Then add that max_decoder_steps manually, like described above.
Then you can create a text.txt with your complete text, and run:

python text2speech.py

Below is the text2speech.py content:

""" Browse into audio/ dir and run:
python text2speech.py
to convert the audio files into a .wav file"""



import os
import re
import subprocess
from pydub import AudioSegment


def split_into_sentences_using_nlp():
    import nltk.data
    nltk.download()

    tokenizer = nltk.data.load('tokenizers/punkt/english.pickle')
    fp = open("text.txt")
    data = fp.read()
    sentences='\n-----\n'.join(tokenizer.tokenize(data))
    return sentences


def load_txt_from_file(filename):
    fp = open(filename)
    text = fp.read()
    return text


def split_into_sentences(text):
    # Specify regex values.
    alphabets= "([A-Za-z])"
    prefixes = "(Mr|St|Mrs|Ms|Dr)[.]"
    suffixes = "(Inc|Ltd|Jr|Sr|Co)"
    starters = "(Mr|Mrs|Ms|Dr|He\s|She\s|It\s|They\s|Their\s|Our\s|We\s|But\s|However\s|That\s|This\s|Wherever)"
    acronyms = "([A-Z][.][A-Z][.](?:[A-Z][.])?)"
    websites = "[.](com|net|org|io|gov)"

    # Perform conversion.
    text = " " + text + "  "
    text = text.replace("\n"," ")
    text = re.sub(prefixes,"\\1<prd>",text)
    text = re.sub(websites,"<prd>\\1",text)
    if "Ph.D" in text: text = text.replace("Ph.D.","Ph<prd>D<prd>")
    text = re.sub("\s" + alphabets + "[.] "," \\1<prd> ",text)
    text = re.sub(acronyms+" "+starters,"\\1<stop> \\2",text)
    text = re.sub(alphabets + "[.]" + alphabets + "[.]" + alphabets + "[.]","\\1<prd>\\2<prd>\\3<prd>",text)
    text = re.sub(alphabets + "[.]" + alphabets + "[.]","\\1<prd>\\2<prd>",text)
    text = re.sub(" "+suffixes+"[.] "+starters," \\1<stop> \\2",text)
    text = re.sub(" "+suffixes+"[.]"," \\1<prd>",text)
    text = re.sub(" " + alphabets + "[.]"," \\1<prd>",text)
    if "”" in text: text = text.replace(".”","”.")
    if "\"" in text: text = text.replace(".\"","\".")
    if "!" in text: text = text.replace("!\"","\"!")
    if "?" in text: text = text.replace("?\"","\"?")
    text = text.replace(".",".<stop>")
    text = text.replace("?","?<stop>")
    text = text.replace("!","!<stop>")
    text = text.replace("<prd>",".")
    sentences = text.split("<stop>")
    sentences = sentences[:-1]
    sentences = [s.strip() for s in sentences]
    return sentences

def convert_sentences_to_wav_files(filename: str,output_dir:str ,sentences: list):
    soundbite_filepaths=[]
    for i,sentence in enumerate(sentences):
        soundbite_filepath=f"{output_dir}/{filename}_{i}.wav"
        command=f'tts --text "{sentence}" --out_path {soundbite_filepath}'
        print(f'command={command}')
        subprocess.Popen(command, shell=True, stdout=subprocess.PIPE).stdout.read()
        soundbite_filepaths.append(soundbite_filepath)
    return soundbite_filepaths
    
def install_ffmpeg_if_needed(format):
    if format =="mp3":
        subprocess.Popen("yes | sudo apt install ffmpeg", shell=True, stdout=subprocess.PIPE).stdout.read()

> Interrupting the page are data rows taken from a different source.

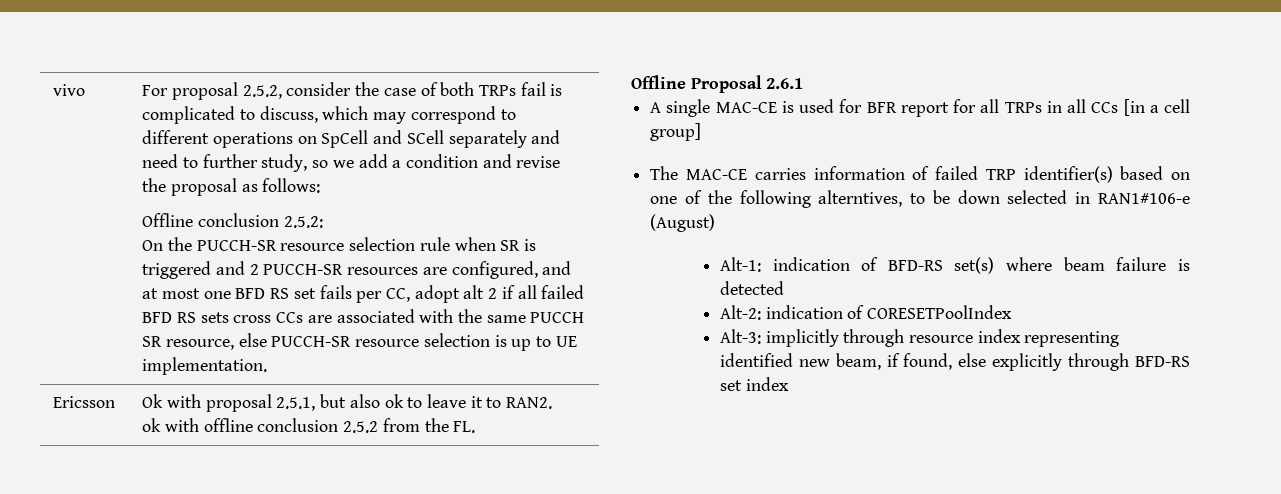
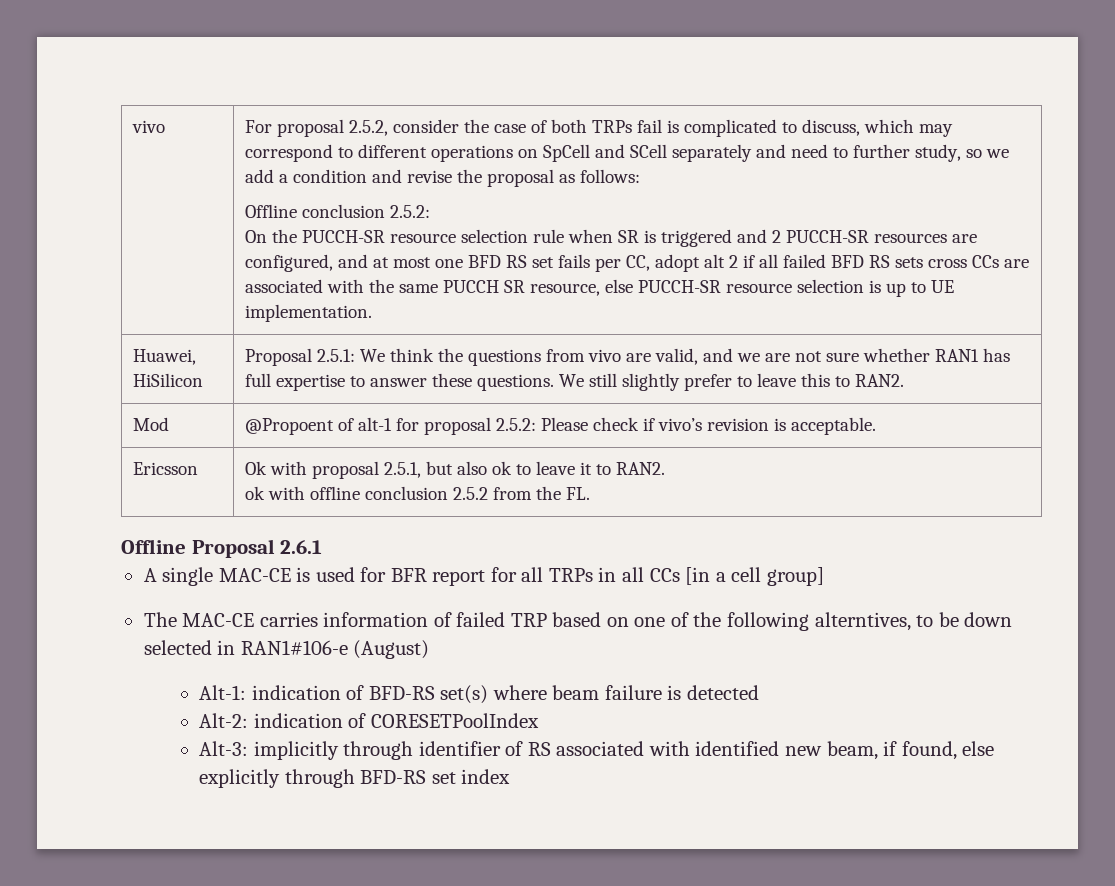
+ Huawei, HiSilicon | Proposal 2.5.1: We think the questions from vivo are valid, and we are not sure whether RAN1 has full expertise to answer these questions. We still slightly prefer to leave this to RAN2.
+ Mod | @Propoent of alt-1 for proposal 2.5.2: Please check if vivo’s revision is acceptable.
- The MAC-CE carries information of failed TRP identifier(s) based on one of the following alterntives, to be down selected in RAN1#106-e (August)
+ The MAC-CE carries information of failed TRP based on one of the following alterntives, to be down selected in RAN1#106-e (August)
- Alt-3: implicitly through resource index representing identified new beam, if found, else explicitly through BFD-RS set index
+ Alt-3: implicitly through identifier of RS associated with identified new beam, if found, else explicitly through BFD-RS set index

def merge_wav_files_into_single_mp3(format: str,output_dir:str,output_filename:str,soundbite_filepaths:list):
    if format not in ["mp3","wav"]:
        raise Exception(f"Format:{format} not supported.")
    install_ffmpeg_if_needed(format)

    output_filepath=f"{output_dir}/{output_filename}.{format}"
    print(f'output_filepath={output_filepath}')

    
    combined_sounds=None
    for soundbite_filepath in soundbite_filepaths:
        print(f'soundbite_filepath={soundbite_filepath}')
        some_sound=AudioSegment.from_wav(soundbite_filepath)
        if combined_sounds is None:
            combined_sounds=some_sound    
        else:
            combined_sounds=combined_sounds+some_sound

    #combined_sounds = sound1 + sound2
    #combined_sounds.export("/output/path.wav", format="wav")
    #combined_sounds.export("/output/path.mp3", format="mp3")
    combined_sounds.export(output_filepath, format=format)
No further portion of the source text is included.